The American embargo, the strict “communist” management and the third Indochina war which opposes Vietnam to China and Cambodia bring the country to its knees economically.

As everything was rationed, my family told me how gold became currency to buy additional essentials like food on the black market.

Moreover, gold was the means to buy its place on a boat to flee the country.

I guess those are the reasons why my parents’ generation tends to trust gold. He has proven his reliability to them in the past.

Interestingly, gold remains a popular investment in Vietnam even today. In 2015, Vietnam was the seventh country in the world with the highest demand for gold according to the World Gold Council.

When Covid started and an economic collapse seemed likely, gold was the first thing on my mind, not cryptocurrencies or stocks. I then realized that I didn’t have any money to pay either anyway.

This is perhaps one of the traits that has been passed down from one generation to the next.

Physical gold is also tangible. You can see it and touch it. It makes a big difference to a stock or fund investment, which are ultimately just pieces of paper.

As for gold, real estate is a form of investment you can see and touch. While it may not be the asset that will maximize your returns, its physical existence makes it reassuring.

A document written in a language you may not speak well and filled with more technical words is not a very attractive offer.

I came across some Vietnamese immigrants in France who, after having managed to rebuild their lives and get rich, invested in real estate.

Did they own stocks or did they have money in a fund? I don’t know, but if they did, that’s not what they bragged about.

Learning more about Islamic investing, why the concept was created and who it is for, made me realize how increasingly tailored investment proposals are becoming.

In a way, this shows how nimble and adaptable capitalism and the investment industry are.

Although the purpose of investing is to generate returns, we all have causes or problems at heart.

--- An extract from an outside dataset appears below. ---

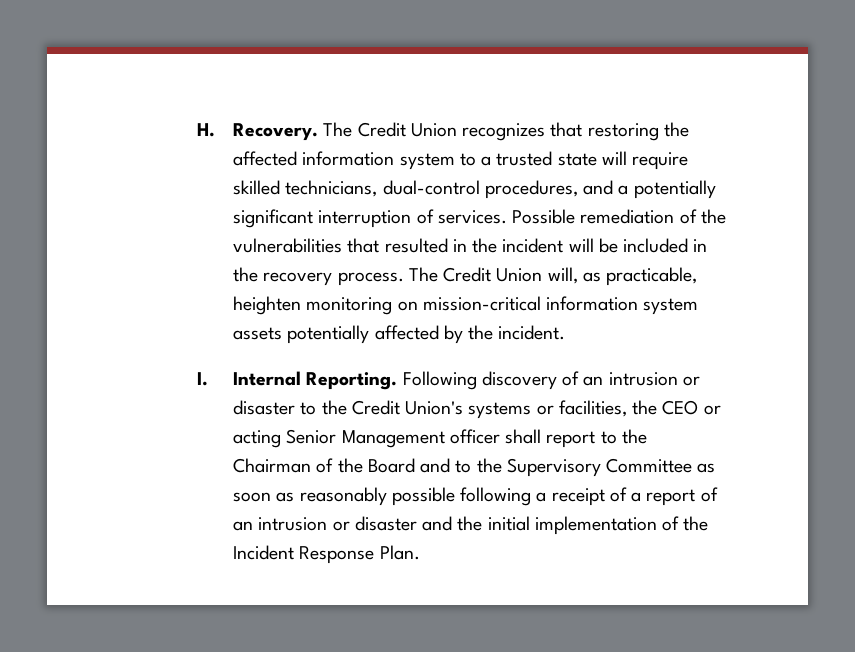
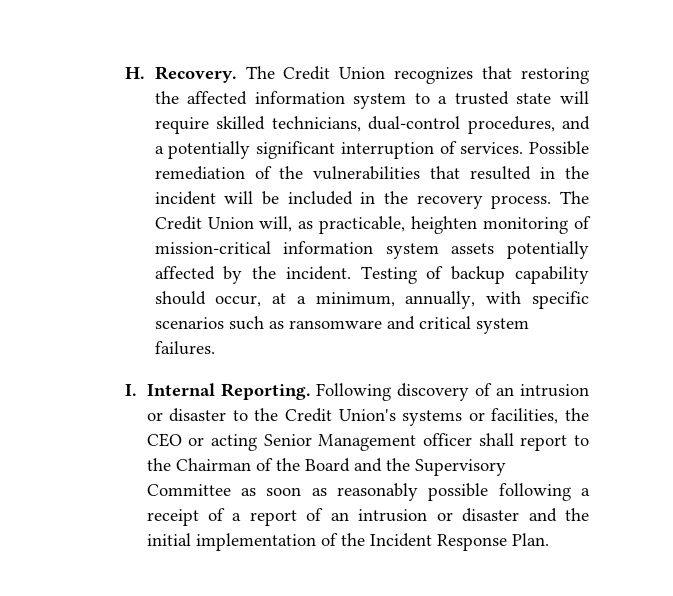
- The Credit Union will, as practicable, heighten monitoring on mission-critical information system assets potentially affected by the incident.
+ The Credit Union will, as practicable, heighten monitoring of mission-critical information system assets potentially affected by the incident. Testing of backup capability should occur, at a minimum, annually, with specific scenarios such as ransomware and critical system failures.
- Following discovery of an intrusion or disaster to the Credit Union's systems or facilities, the CEO or acting Senior Management officer shall report to the Chairman of the Board and to the Supervisory Committee as soon as reasonably possible following a receipt of a report of an intrusion or disaster and the initial implementation of the Incident Response Plan.
+ Following discovery of an intrusion or disaster to the Credit Union's systems or facilities, the CEO or acting Senior Management officer shall report to the Chairman of the Board and the Supervisory Committee as soon as reasonably possible following a receipt of a report of an intrusion or disaster and the initial implementation of the Incident Response Plan.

The world is full of imperfections that we yearn to correct.

These may be environmental issues, other social causes or good governance practices, for example. ESG has certainly opened Pandora’s box.

I don’t think it’s always possible to reconcile financial returns and solve a problem.

As Charles Bukowski once wrote, “You start saving the world by saving one man at a time; all the rest is grandiose or political romanticism.

But when it is possible to kill two birds with one stone, why not seize this opportunity?

Although I cover funds and the asset management industry, I actually have £0 invested in anything.

But if I were to invest money in a fund to have an impact, I know precisely what my cause would be.

I would like my money to be invested in emerging markets and, more specifically, in Vietnamese companies.

The reason why I would like to support the Vietnamese economy and development is that a strong and resilient economy is the only way to allow everyone to live in decent conditions.

I still think of the 39 stowaways who died in the trailer of an articulated refrigerated lorry in Essex in 2019.

Stories of Vietnamese workers who died at their workplace in Japan are also not uncommon in international media.

No one should have to put their life on the line in the vague hope of a better future in a distant country.

A bitter truth about many foreign-born Vietnamese, myself included, is that you grow up with an inferiority complex towards more developed Asian nations. We don’t play in the same league, and we know it.

Given my (lack of) wealth, my contribution would be just a drop in the ocean.

I’m obviously not going to be the mainstay of what may one day be the Vietnamese equivalents of Japanese keiretsu or South Korean chaebol.

The South Koreans had “the miracle of the Han River” in the second half of the 20and century. If we ever have a miracle on the Red River, I hope I have contributed, however modestly.

If you look hard, you will always find a weak point to entice someone to invest their money.